走到卧室门口时,她忽然停下脚步,回头看向安宥真和金秋天,轻轻挑了下眉,嘴角不着痕迹地朝门内撇了撇,递过去一个不言而喻的眼色。
两人对视片刻,略一犹豫,还是抬脚跟了上去。
卧室内,崔时安从枕头底下摸出那枚箭簇,静静握在掌心。
目光随意扫过面前三人,张员瑛站在他身侧,安宥真靠在门口墙边,金秋天立在她对面,两人都垂着眼,神色局促,像犯了错等着被训斥的孩子。
最终,他的目光落回张员瑛脸上:
“下次别这么冒失,随意给人看前世记忆,你看看现在,你们之间闹得多尴尬。”
张员瑛吐了吐舌尖,飞快抿住嘴唇,露出几分心虚的乖巧,她当初也没料到,自己上辈子随手养过的两个小生灵,今生会是身边最亲近的队友。
崔时安又转头看向她身后沉默不语的两人,平和的开口:
“宥真,秋天,前世的种种早就成了过眼云烟,不必再放在心上,往后该怎么和员瑛相处,就照旧相处,不用因为她曾照拂过前世的你们,就心存包袱。”
他说到这儿,语气更添几分认真,“无论是狗是松鼠,都只是你们前世微不足道的碎片,从来不是完整的你们,明白吗?”
安宥真和金秋天对视一眼,一个唇瓣微动,一个眉头轻蹙,没有开口答话,只是轻轻点了点头,动作轻得仿佛稍一用力,就会推翻此刻的应允。
“那行吧。”崔时安将箭簇收回口袋,拿起椅背上的外套披在身上,“我先回去了。”
张员瑛立刻上前一步,轻声问道:“公子要去哪里?”
崔时安被她逗笑,语气带着几分无奈:“自然是回自己的地方,你们不是还有行程要赶?难不成还想留我跟着你们跑活动?”
张员瑛却移开了视线,目光掠过衣柜把手、窗帘褶皱,最后落在头顶吊灯上,偏偏不看他,语气装作漫不经心,轻飘飘地飘过来。
“也不是不行。”
话音落下,她回头飞快瞥了眼身后的两人,顺势问道:“欧尼们应该没意见吧?”
两人闻言连忙应声,安宥真头摇得飞快,金秋天也跟着点头,只是两人脸上都带着拘谨,既不敢多话,也不知该如何接话。

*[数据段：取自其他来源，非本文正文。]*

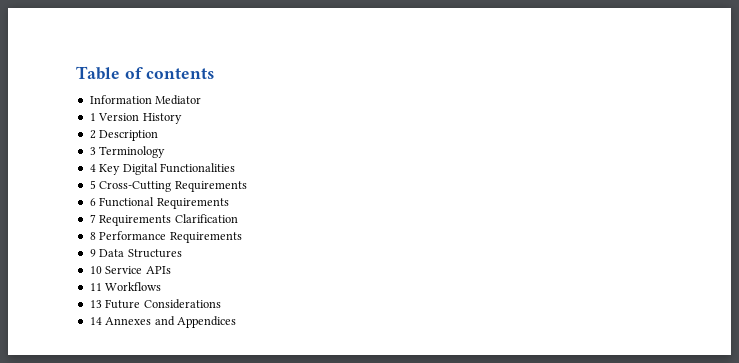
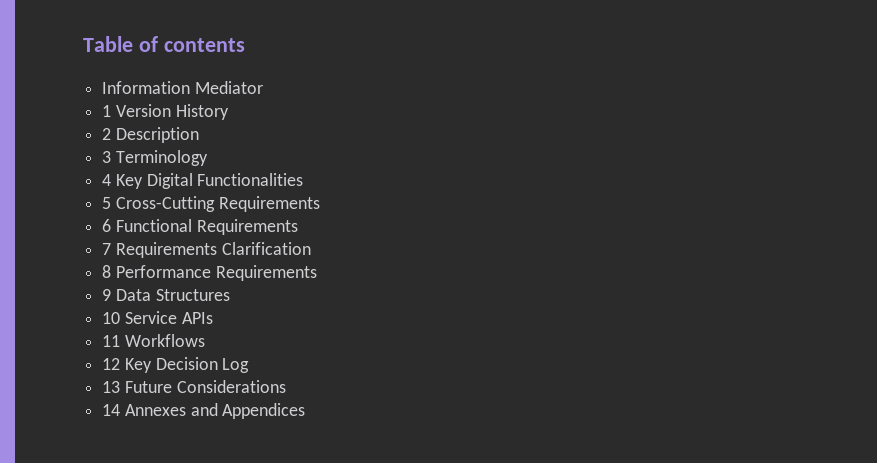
+ 12 Key Decision Log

崔时安看着她们那副样子,笑了起来:“好啦,不是还有Liz她们么?我还是不给你们添麻烦了。走了。”
他转身走向玄关,三人立刻跟了上去。
张员瑛走在中间,安宥真和金秋天一左一右护在她身旁,像一对贴身护卫。
三人并排站着,安静看着他换鞋。
崔时安拉开门,回头一望,三人还维持着整齐划一的姿势,让他忍不住失笑:
“你们这样,很容易让我想起昨晚的梦。”
说完便迈步出门,轻声叮嘱:“我关门了,快进去吧。”
“内。”张员瑛掩嘴一笑。
别说,昨晚的梦里好像还真有这样一幕小秋蹲在她肩膀上,小安肥嘟嘟的身子则靠在她的小腿上,三人就这样目送崔渊出门。
她回过头,看着她们俩。
安宥真和金秋天也愣了愣,像是同时想起了什么,三人默契地移开了视线。
门轻轻合上。
走廊里的脚步声渐渐轻下去,最终消失在电梯口。
安宥真仍盯着紧闭的门板,一眨不眨,像是要盯出一道裂痕,站在原地一动不动,不知在想些什么。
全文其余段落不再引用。